THE PROBLEM:
Among the entries below, find the lines holding "SearchEph" and copy them.
[Opening RECORDS FOR THE EXERCISE section]
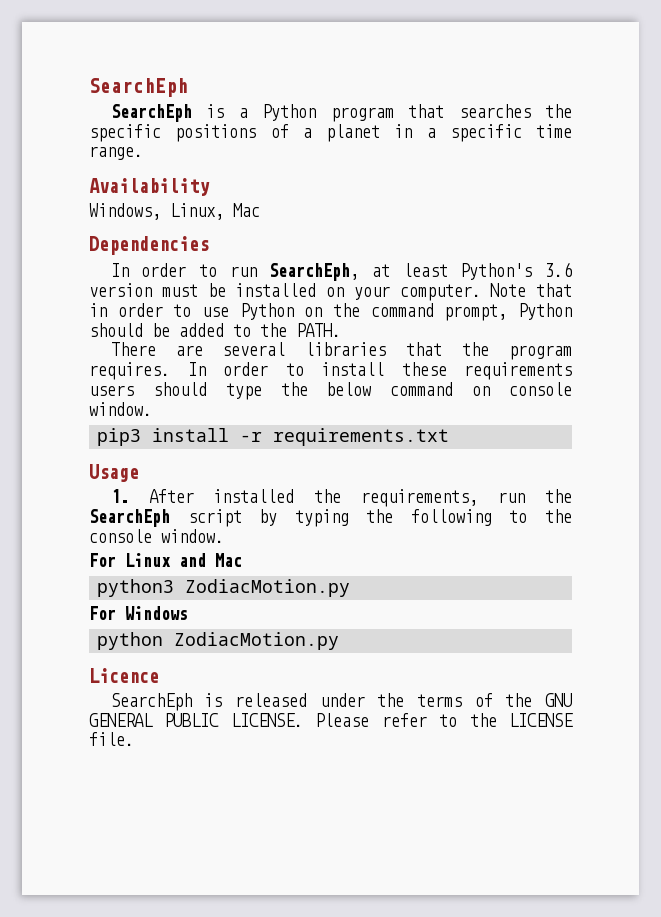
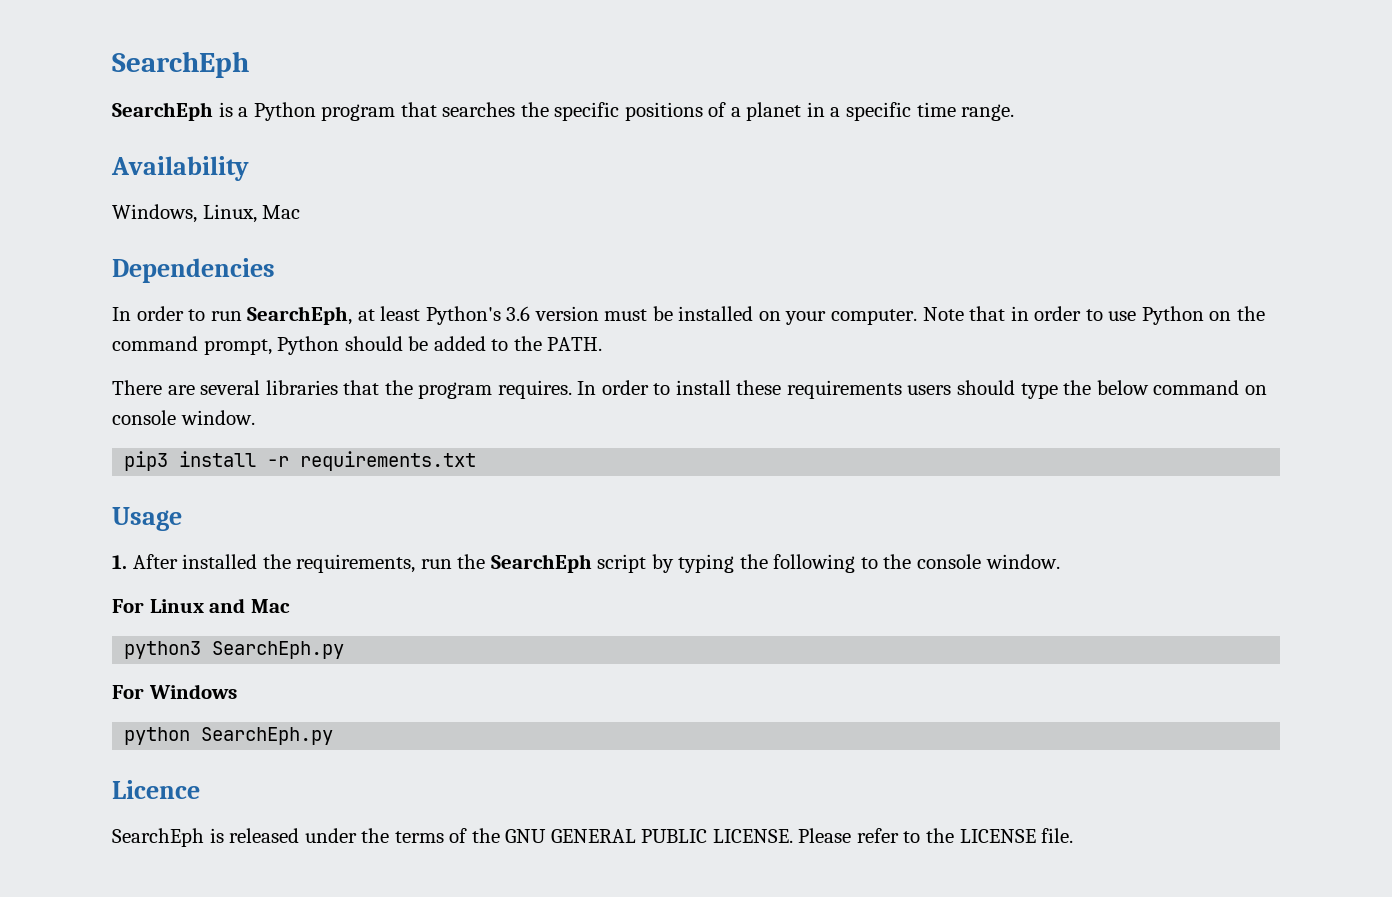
[185,579,351,597] ZodiacMotion.py -> [212,641,345,659] SearchEph.py
[174,632,340,650] ZodiacMotion.py -> [201,727,334,745] SearchEph.py

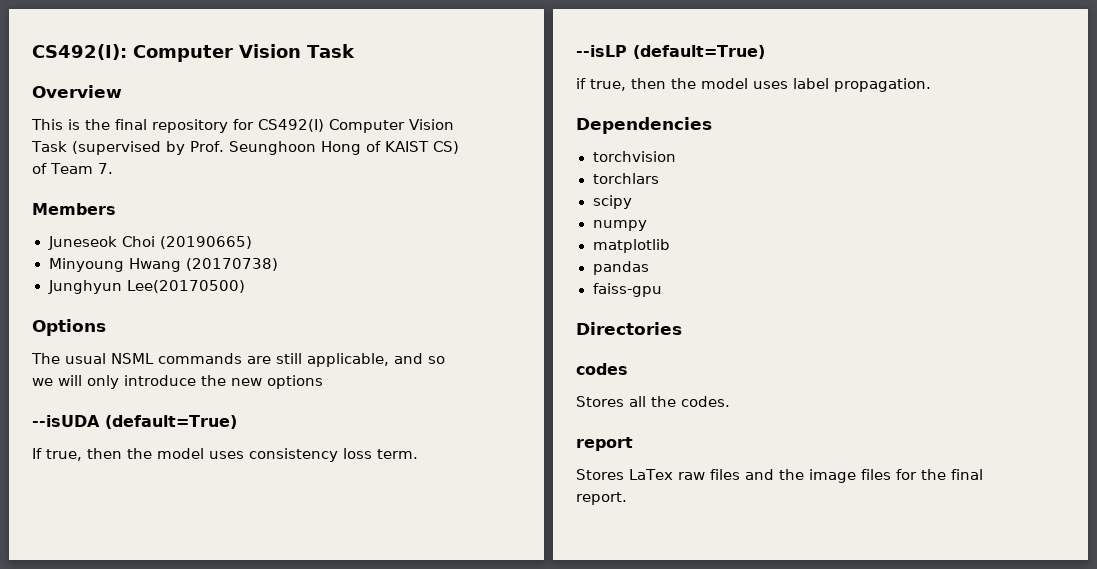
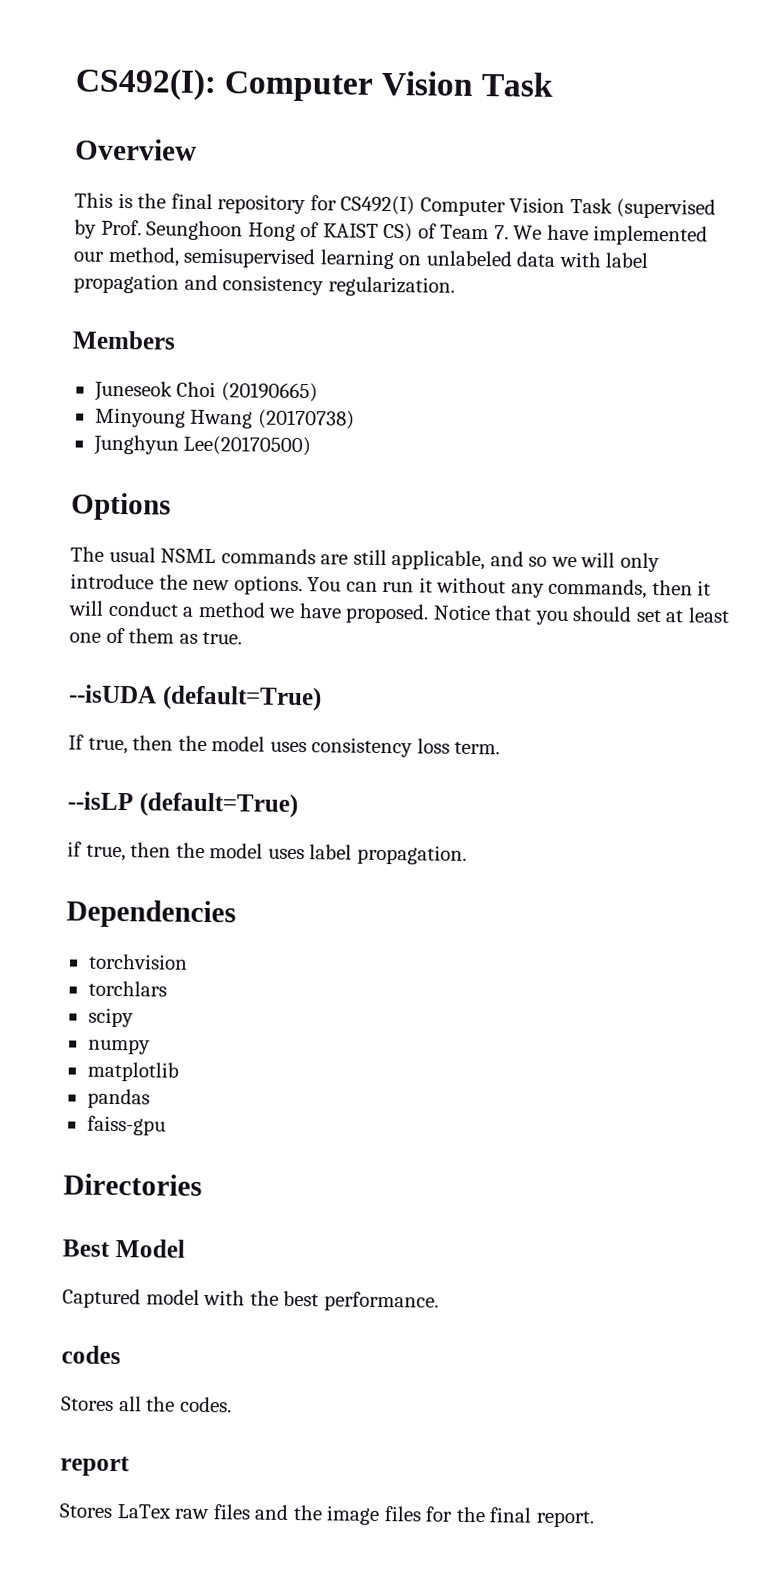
(113, 168) none -> [513,224,709,246] [73,246,650,270] [73,273,455,297] We have implemented our method, semisupervised learning on unlabeled data with label propagation and consistency regularization.
[267,375,323,389] options -> [233,575,712,599] [68,600,730,626] [69,627,243,645] options. You can run it without any commands, then it will conduct a method we have proposed. Notice that you should set at least one of them as true.
(682, 328) none -> [62,1239,185,1258] [62,1288,439,1312] // Best Model // Captured model with the best performance.

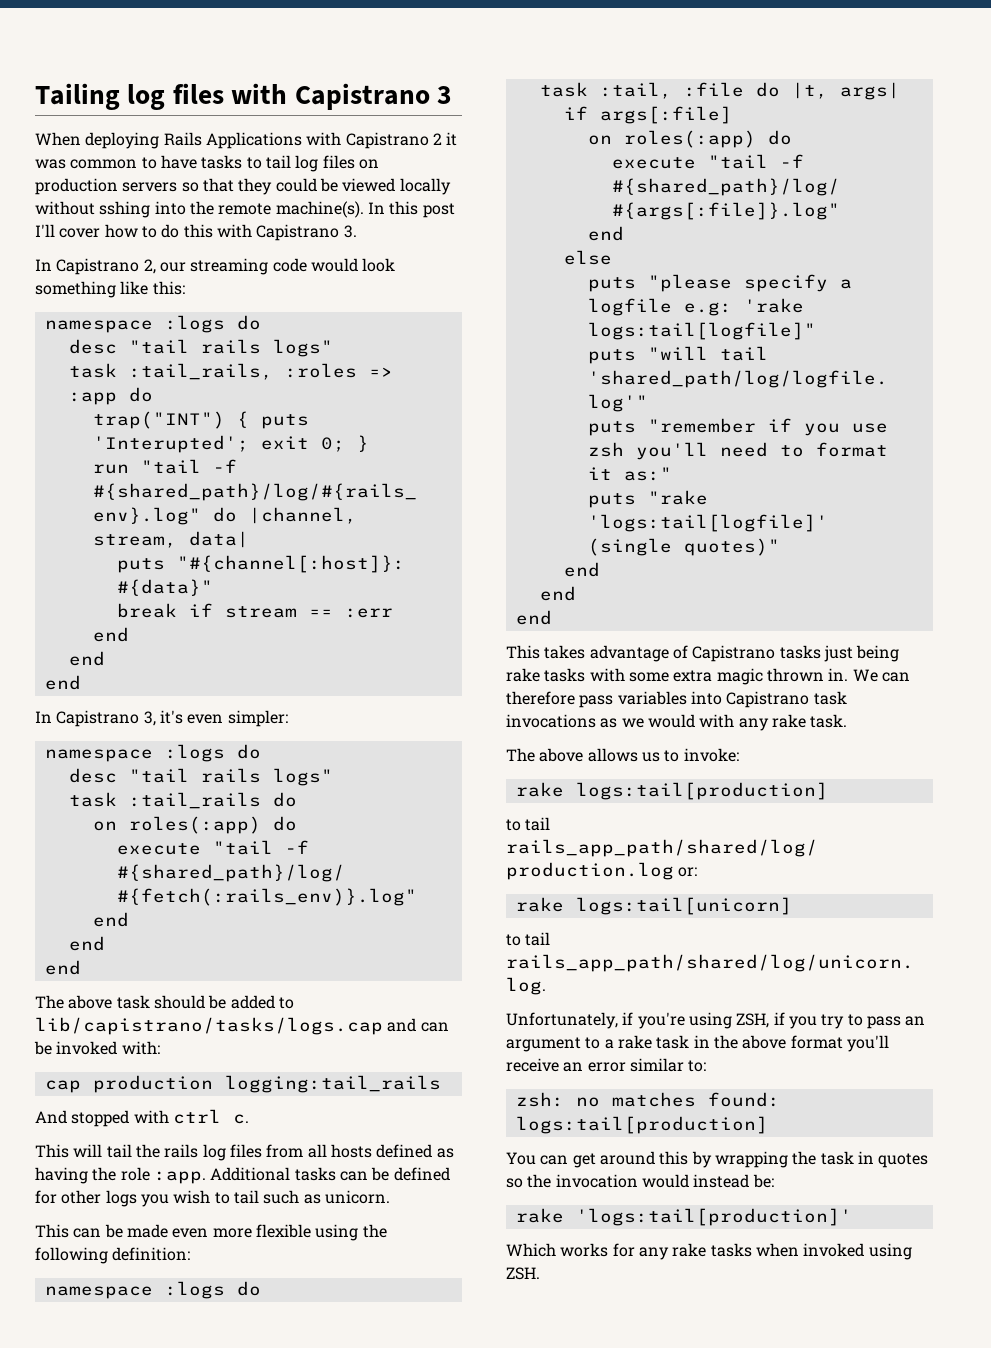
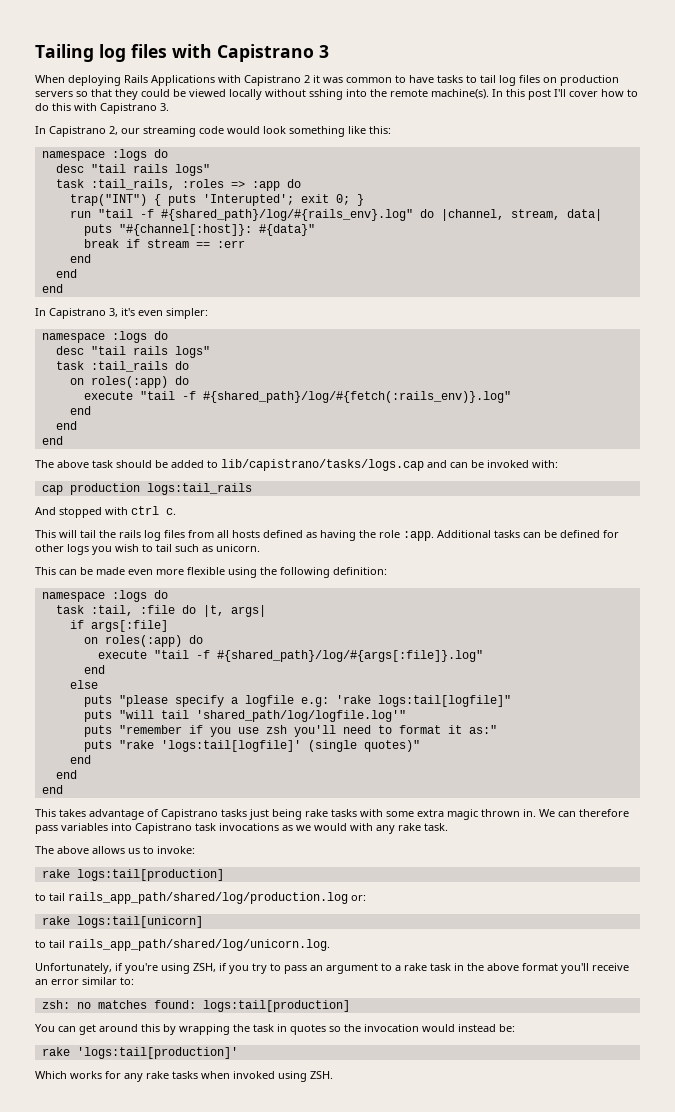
[224,1075,441,1093] logging:tail_rails -> [146,483,252,495] logs:tail_rails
[Closing RECORDS FOR THE EXERCISE section]
RESULT FOR THIS EXERCISE:
[185,579,351,597] ZodiacMotion.py -> [212,641,345,659] SearchEph.py
[174,632,340,650] ZodiacMotion.py -> [201,727,334,745] SearchEph.py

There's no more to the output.